Your objective – Copy out all lines of the material below in which "application" occurs.

********************

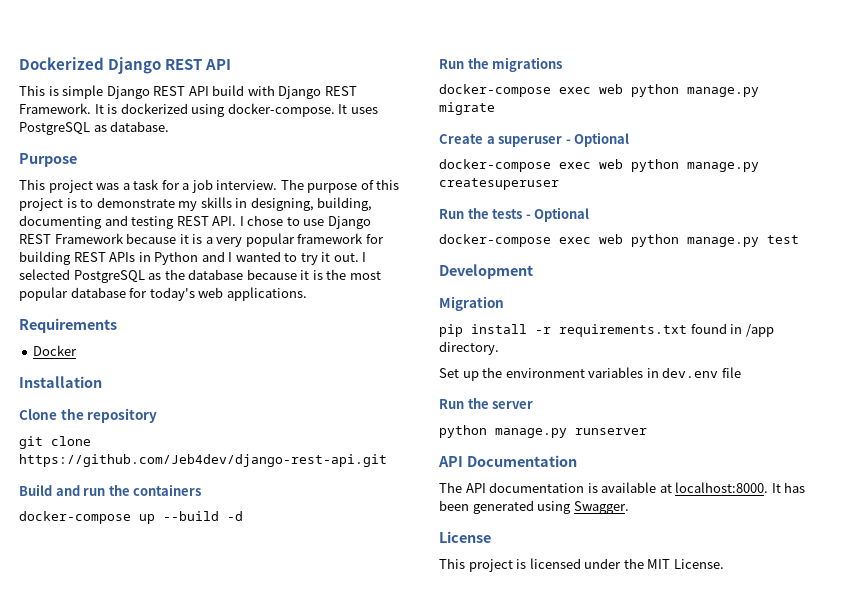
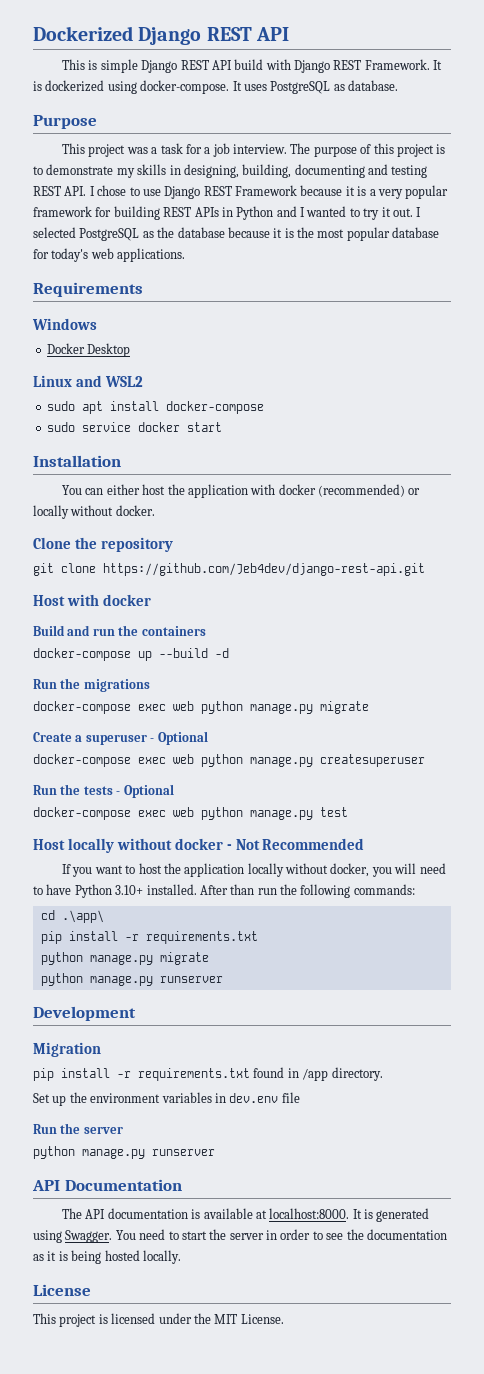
+ Windows
- Docker
+ Docker Desktop
+ Linux and WSL2
+ sudo apt install docker-compose
+ sudo service docker start
  Installation
+ You can either host the application with docker (recommended) or locally without docker.
+ Host with docker
+ Host locally without docker - Not Recommended
+ If you want to host the application locally without docker, you will need to have Python 3.10+ installed. After than run the following commands:
+ cd .\app\
+ pip install -r requirements.txt
+ python manage.py migrate
+ python manage.py runserver
- It has been generated using Swagger.
+ It is generated using Swagger. You need to start the server in order to see the documentation as it is being hosted locally.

********************

Written answer –
+ You can either host the application with docker (recommended) or locally without docker.
+ If you want to host the application locally without docker, you will need to have Python 3.10+ installed. After than run the following commands:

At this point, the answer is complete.